As I’ve mentioned previously I recently purchased a license for Telestream’s Wirecast software. Wirecast can mimic a webcam, which means that it can be a source of video for a Google Hangout. It’s fast becoming a leading tool in my use of video online.

Further, it has a companion application called “Presenter” that will stream the desktop of another computer, making it a source for the Wirecast session. The system audio output of the Presenter computer is included in the stream. That means that I should be able to bring the Twelephone session into the Hangout. It’s not clear if the other end of the Twelephone session will get the hangout audio.

I rigged a small experiment to check this out. I ran Presenter on my aged HP laptop, streaming to a Wirecast session on my new Windows 7 Pro desktop. For the best possible result I connected the laptop to the gigabit wired network.

hp-compaq-8510p-compSadly, the results were not spectacular. The HP laptop has a high-resolution display, running at 1920×1080 pixels. It was an nVidia equipped “mobile workstation” and so quite impressive when new, but that was over four years ago.

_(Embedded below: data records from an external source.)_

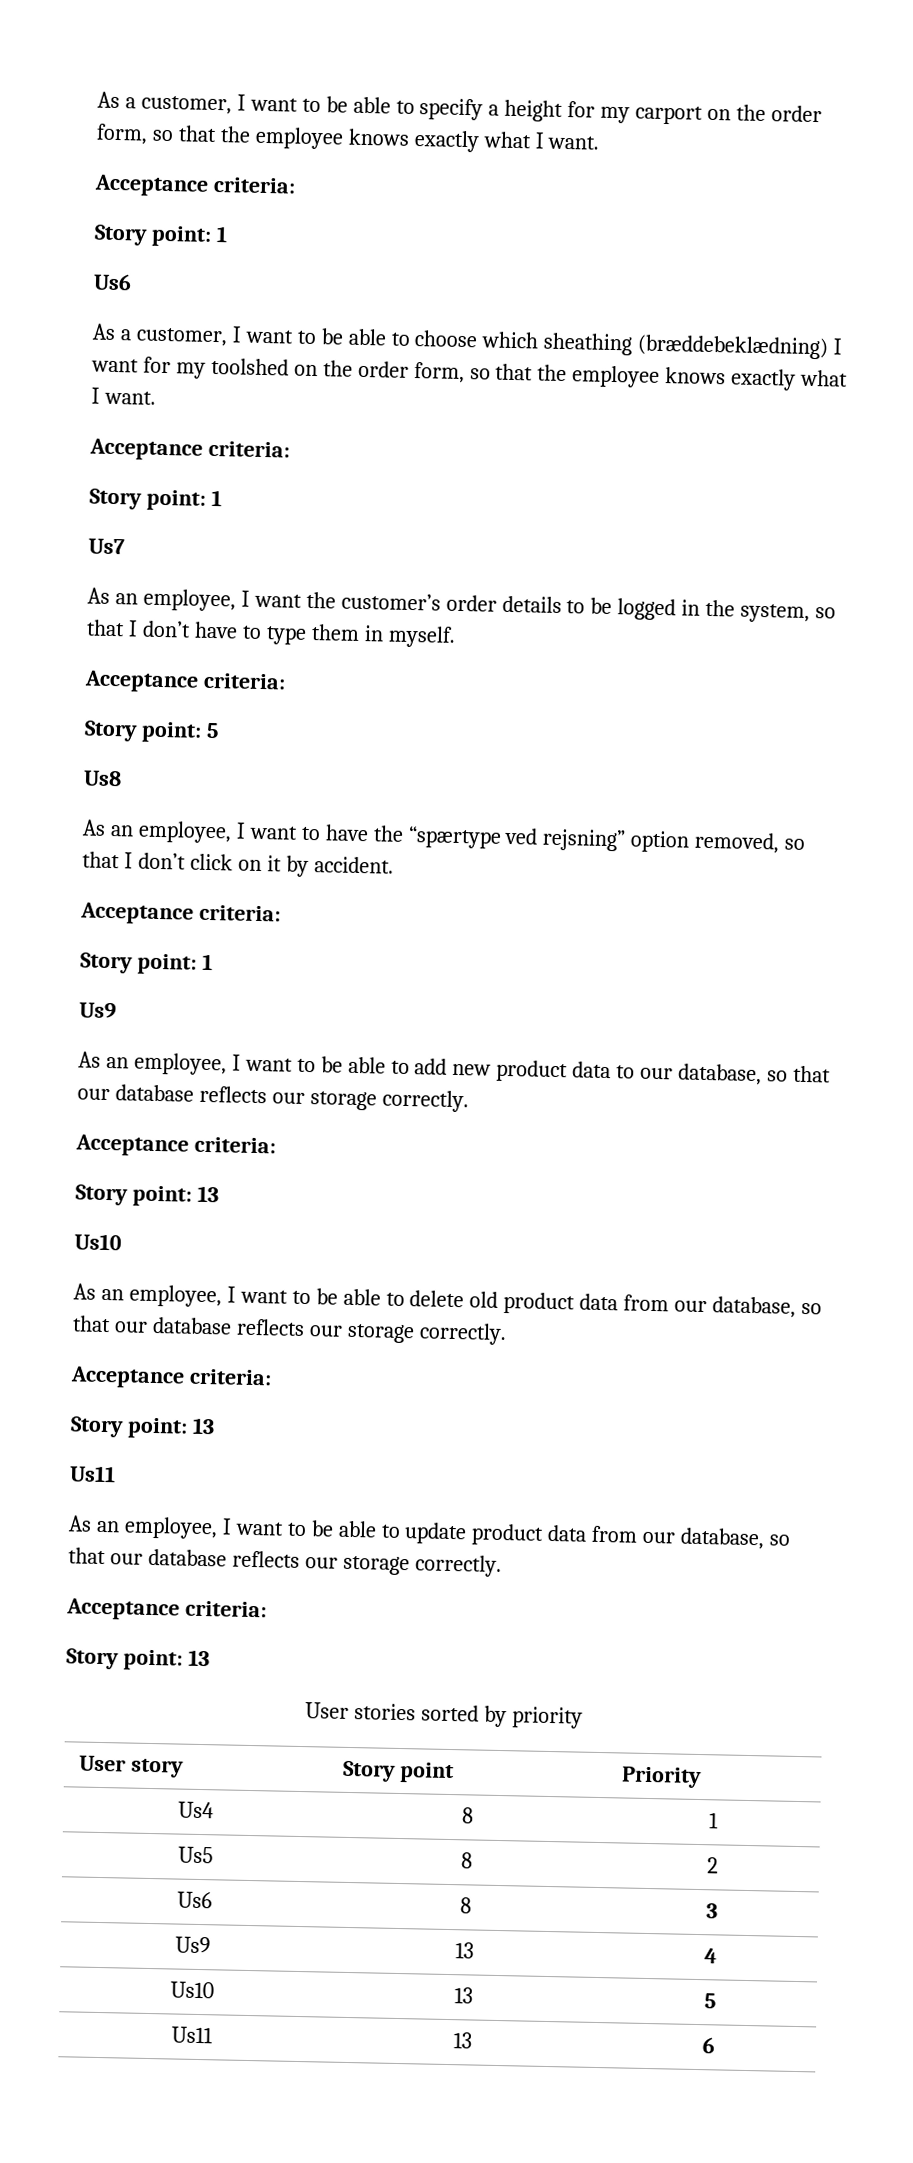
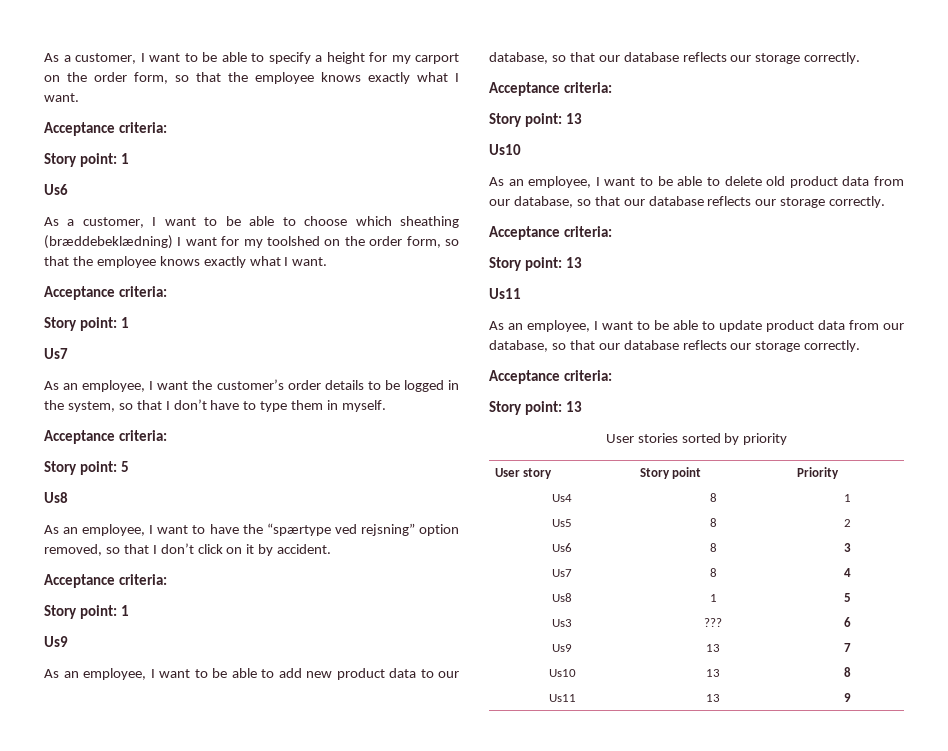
+ Us7 | 8 | 4
+ Us8 | 1 | 5
+ Us3 | ??? | 6
- Us9 | 13 | 4
+ Us9 | 13 | 7
- Us10 | 13 | 5
+ Us10 | 13 | 8
- Us11 | 13 | 6
+ Us11 | 13 | 9

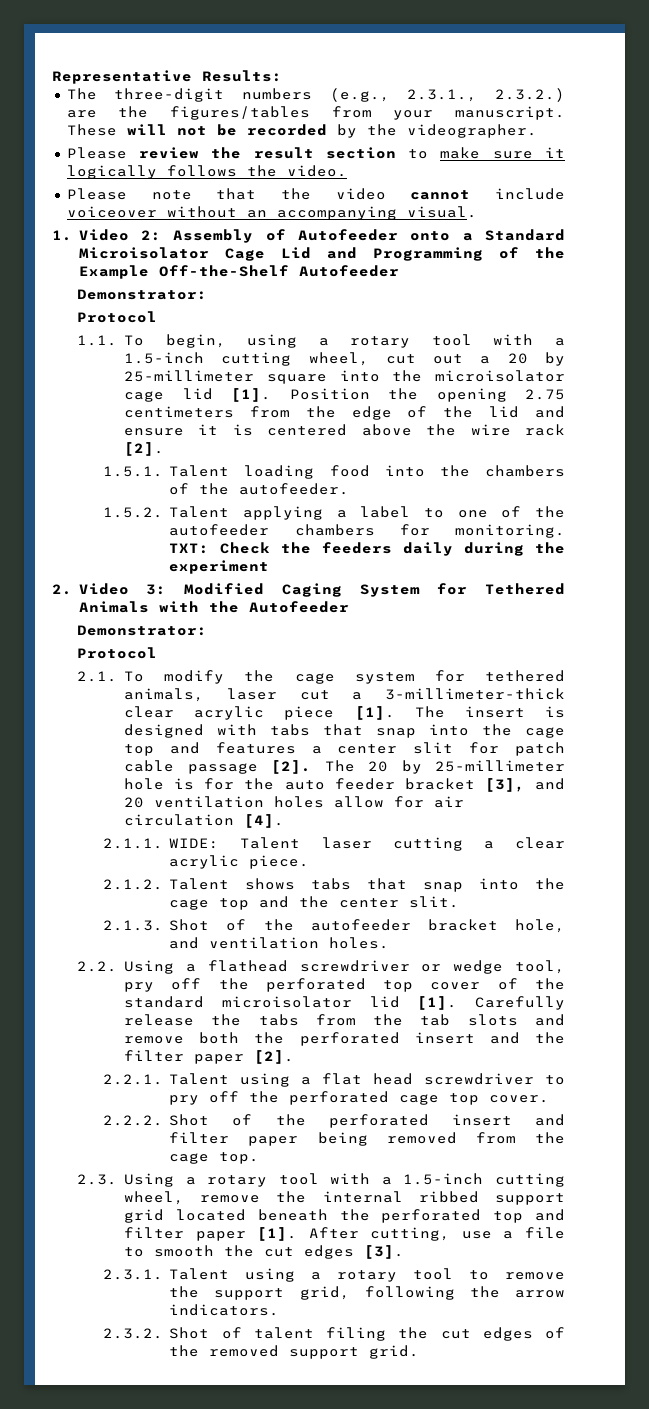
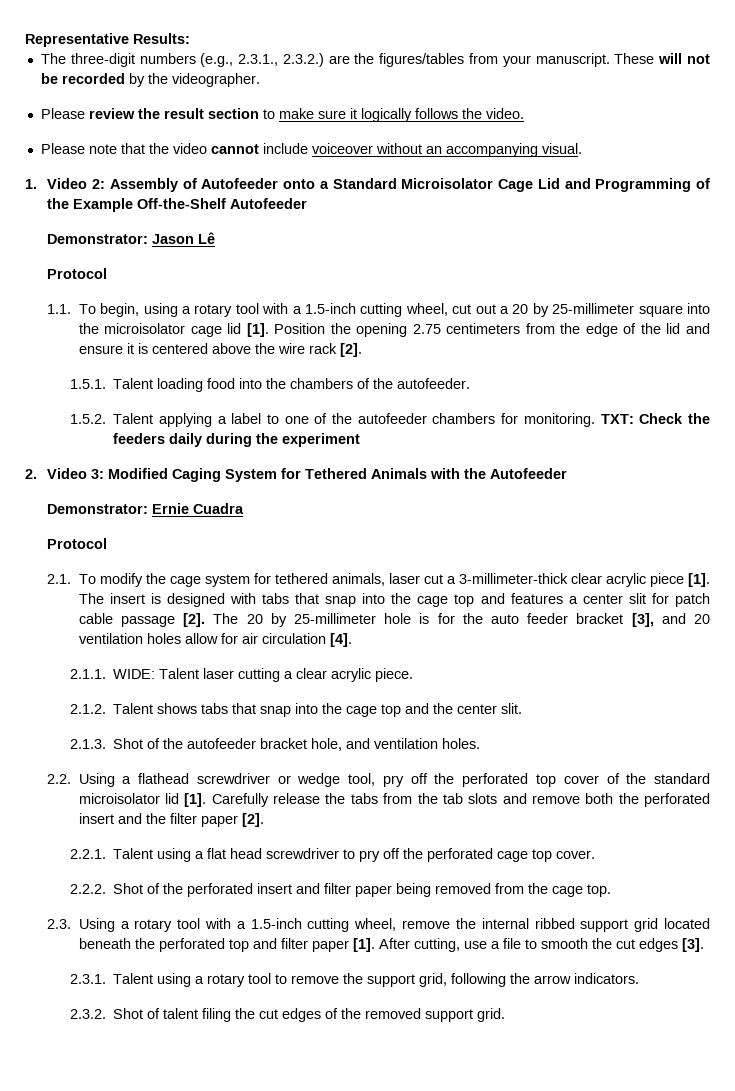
  1. Video 2: Assembly of Autofeeder onto a Standard Microisolator Cage Lid and Programming of the Example Off-the-Shelf Autofeeder
- Demonstrator:
+ Demonstrator: Jason Lê
  2. Video 3: Modified Caging System for Tethered Animals with the Autofeeder
- Demonstrator:
+ Demonstrator: Ernie Cuadra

The sad fact is that Presenter seemed to suffer a lot of latency delivering the laptop screen to the Wirecast session. Also, the frame rate was low. This would be no way to convey a Twelephone video call. Clearly, Presenter is intended for use bringing things like Powerpoint into a Wirecast session, not for relaying full-motion video.

My next experiment will involve an alternative to Presenter. I’ll be using the HDMI output of the laptop to bring it into the session by way of a Black Magic Design Intensity Pro HDMI capture card.

This Post Has 3 Comments
  1. “My next experiment will involve an alternative to Presenter. I’ll be using the HDMI output of the laptop to bring it into the session by way of a Black Magic Design Intensity Pro HDMI capture card.” – wil u post it?

    1. In fact, this was how I tried to conduct the interview on the VUC call Dec 28th.

      We had it working on a test call Dec 27th, but when the morning of the VUC call came we could not get the Twelephone session to connect properly. There’s some guess that there was a NAT traversal issue.Consequently, I do not have a recording of that very session to upload.

      What is it that you want to see? I could do a simple experiment with another Twelephone call. If I can get it to behave more reliably I could record and post any twelephone call. Or any Skype call, Vsee call or Google Hangout for that matter.